Ahmet ÇOLAK
Yıl 2024’ün son günleri… Sofya’daki odalarda kalem oynatılıyor, rakamlar uçuşuyor ve milyonlar havada el değiştiriyor. Ne var ki bu paralar ne üretime, ne eğitime, ne sağlığa… Tam tersine, sistemli bir şekilde halkın cebinden alınıp, belli odaklara aktarılıyor.
Son örnek mi? Devlet Rezervi’nin yaptığı 13 milyon leva değerindeki buğday alımı. Belgelerle ortaya çıkan bu “alışveriş”, aslında tam anlamıyla bir soygundur.
Tarım üreticisi Pavel Stoimenov’un sosyal medyada paylaştığı resmi belgeler Bulgaristan’daki devlet yönetiminin artık “devleti yönetmek” değil, “devletin içini boşaltmak”la ilgilendiğini apaçık gösteriyor. Çünkü:
-
Piyasa fiyatı 380 leva olan buğday, Devlet Rezervi tarafından 545 leva gibi fahiş bir fiyatla satın alınmış.
-
Toplamda 81 bin tonluk alımda her ton için 165 leva fazla ödeme yapılmış.
-
Ortadaki zarar değil, açıkça birilerinin cebine akan haksız kazançtır.
Bu Alım Değil, Buğday Üzerinden Vurgundur!
Peki bu para kimden çıktı? Hangi bütçeden finanse edildi?
Elbette halkın vergilerinden, yani Bulgaristan vatandaşının emeğinden… Üstelik sadece tarım sektörüne değil, toplumun tamamına etki eden bir sonuçla karşı karşıyayız: ekmek fiyatları zamlanıyor, yaşam maliyeti yükseliyor ve olan yine dar gelirliye oluyor.

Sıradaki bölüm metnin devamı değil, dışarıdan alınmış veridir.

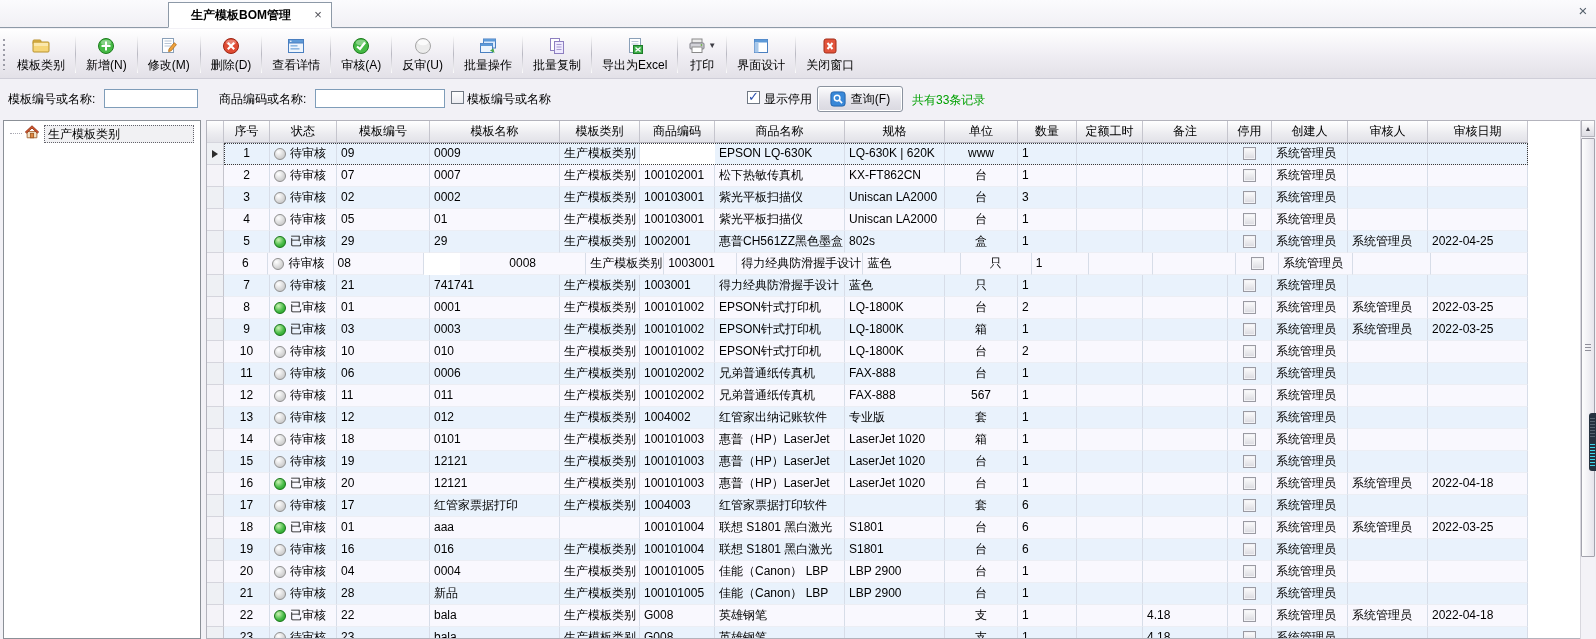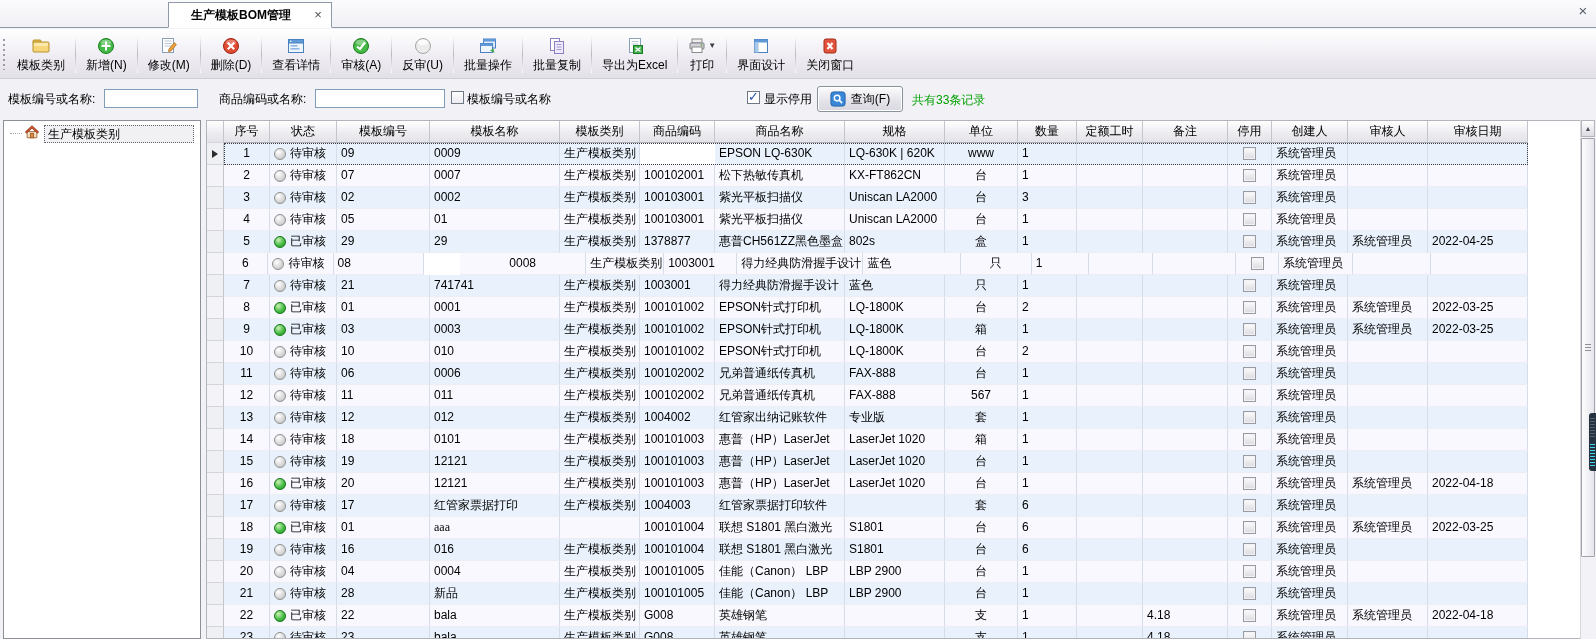"1378877" div.gcell { text: 1378877 -> 1002001 }
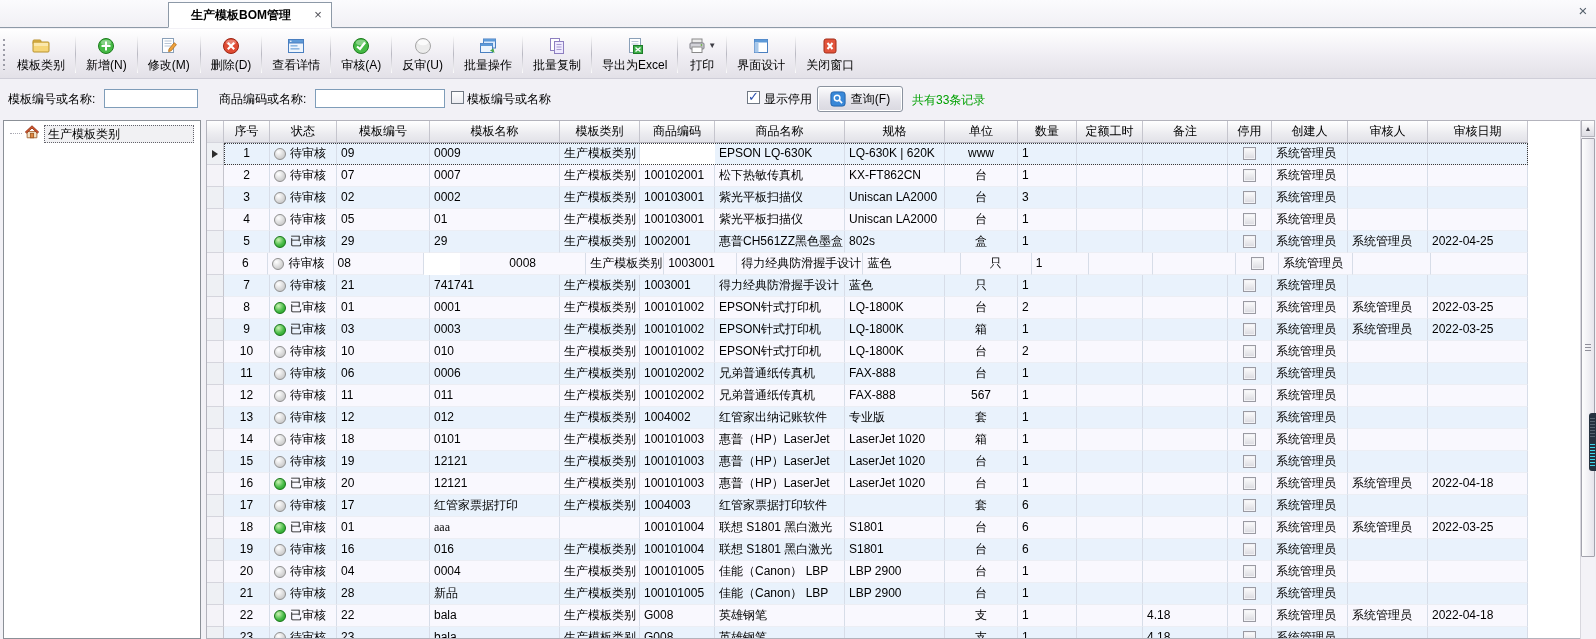"aaa" div.gcell { font-family: Liberation Serif, serif -> none }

Bu tür usulsüzlükler artık münferit değil, sistematik. Bulgaristan’da devlet çalışmıyor; ama çalışmayan bu yapı kendi içinde nasıl “çalacağını” çok iyi biliyor.
Nerede Bu Devlet? Nerede Bu Sorumluluk?
Basının sustuğu, muhalefetin sessiz kaldığı, savcıların dosyaları görmezden geldiği bir ülkede halk neye güvenecek?
Vatandaş olarak sormaya hakkımız var:
-
Bu alımın arkasında kim ya da kimler var?
-
Neden piyasa fiyatının %40 üzerinde buğday alımı yapıldı?
-
Bu vurgunu kim denetleyecek? Kim cezalandıracak?
-
Bu 13 milyon leva kimin hanesine “komisyon” olarak yazıldı?
Sessizlik Ortaklıktır
Bugün susan herkes, bu yolsuzluğun ortağıdır. Yarın ekmeğe ulaşamayan çocukların, geçinemeyen emeklilerin, iflas eden çiftçilerin ahı sadece bu parayı alanlara değil, bu haksızlığa göz yuman herkese dokunacaktır.
Bulgaristan’ın soydurulmasına artık “dur” demek zorundayız.
Çünkü bu sadece buğday meselesi değil.
Bu bir devletin vicdan sınavıdır.
Ve şimdilik…
Kaybeden yine halk.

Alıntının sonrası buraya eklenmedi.